Tout en roulant ces mélancoliques pensées, le grenadier laisse son regard errer sur la lisière de la forêt de sapins qui entoure le village. Tout à coup, il sursaute. Quelqu’un vient d’apparaître entre les troncs d’arbres. Le particulier s’arrête un instant, prend l’allure dégagée de qui vient de se promener pour se dégourdir les jambes et se dirige droit vers les maisons. Jean-Roch le connaît bien. C’est le propriétaire de la grange où campe son escouade. Un grand diable blond, maigre comme un jour sans pain et à peu près aussi gai. L’œil du grognard s’allume. Il attend que l’autre soit rentré chez lui et quand il entend la porte claquer, il file à l’endroit précis d’où il l’a vu sortir du bois. Arrivé là, il a un petit sourire. On n’a pas pour père le meilleur braconnier du canton de Courson et avoir soi-même passé trois ans dans les forêts du Morvan, sans savoir reconnaître une piste si légère soit-elle et celle-là, branches brisées, brindilles écrasées, herbes foulées, ne sera guère difficile à suivre.

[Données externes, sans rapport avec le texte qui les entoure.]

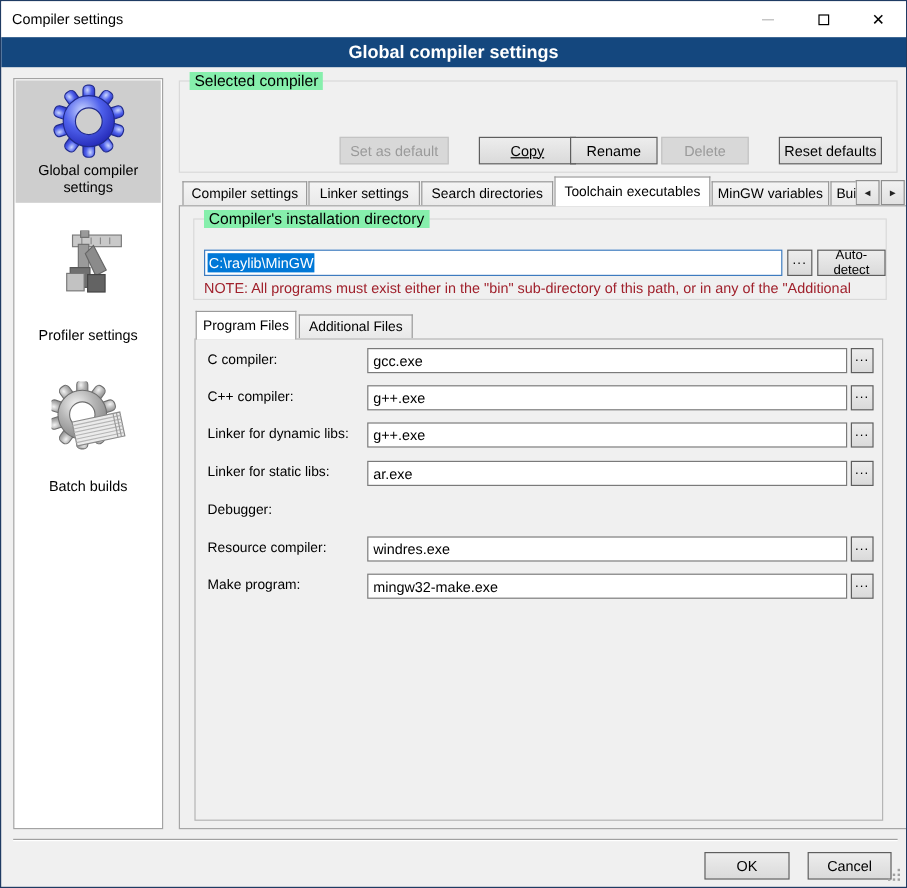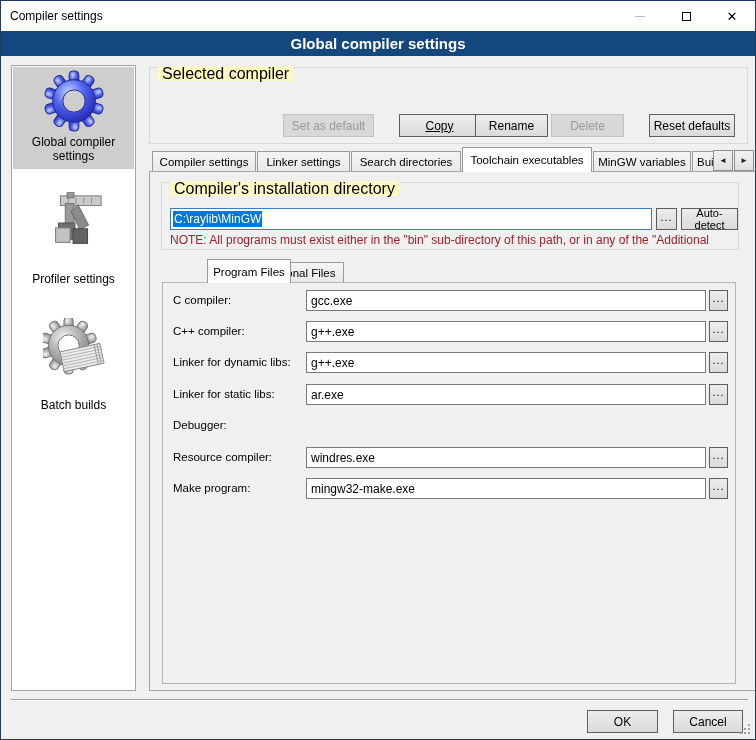"Selected compiler" .gb-label { background: #fef9c3 -> #86efac; font-size: 16px -> 13px; margin-top: 6px -> none }
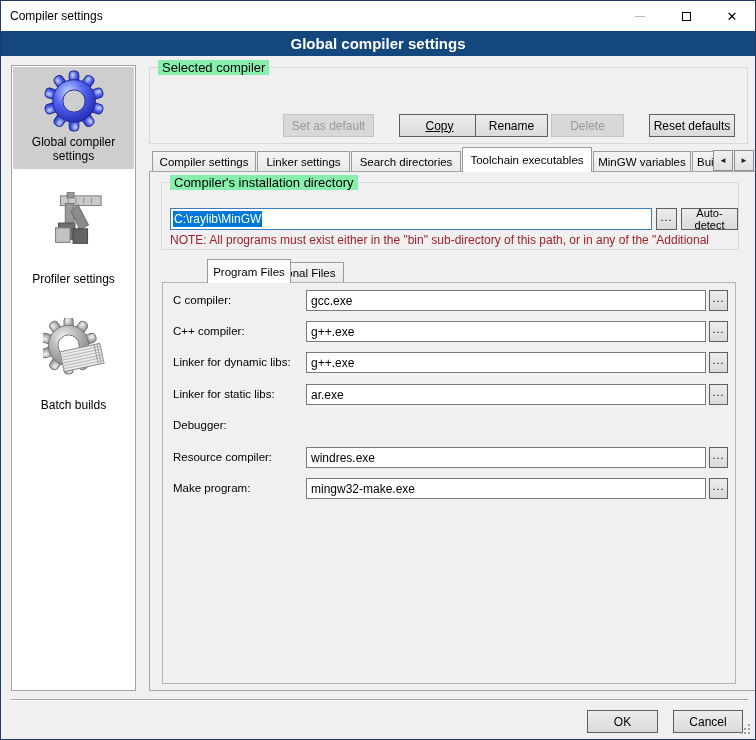"Program Files" .subtab.active { margin-left: 44px -> none }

Jean-Roch avance sans hésiter entre les troncs des sapins. De temps en temps, il s’arrête un instant, écoute puis reprend sa marche en avant. Soudain il s’immobilise. Il a entendu un bruit qu’il reconnaîtrait entre mille : Quand, à six ans, on s’est fait pincer les mollets par un jars on n’oublie pas le cri d’une oie. Avec le sourire du renard qui trouve ouverte la porte d’une basse-cour, il quitte la piste et s’enfonce sous les arbres (on n’est jamais trop prudent et il faut éviter les guetteurs éventuels) puis il repart en direction des volatiles qui continuent leur concert. Précaution inutile. Il n’y a personne près de l’enclos où une dizaine d’oies cacacardent à qui mieux mieux. Et quelles oies mes amis ! Grasses à souhait, l’œil vif, le plumage brillant, le jabot bien rempli, des oies dignes d’un roi. Que dis-je d’un roi, d’un empereur ! « Et pourquoi pas d’un grenadier de la garde ? » En moins de temps qu’il n’en faut au colonel du régiment pour commander la charge, le grognard expédie les deux plus belles.
Avant de s’en retourner, il jette un coup d’œil au fouillis de petits sapins plantés là il y a deux ou trois ans et qui poussent tout de guingois. « J’vas le r’mettre d’aplomb ! » En manière de jeu, Jean-Roch en a saisi le plus proche par la pointe. Surprise ! L’arbre vient sans résister. Même chose avec son voisin et pareil avec le suivant. Sous la terre remuée, apparaît le couvercle d’un tonneau. Le grenadier sifflote sur deux tons. Finie la lavasse ! Il vient sûrement de trouver une de ces fameuses caches où ces malins de paysans camouflent leurs réserves.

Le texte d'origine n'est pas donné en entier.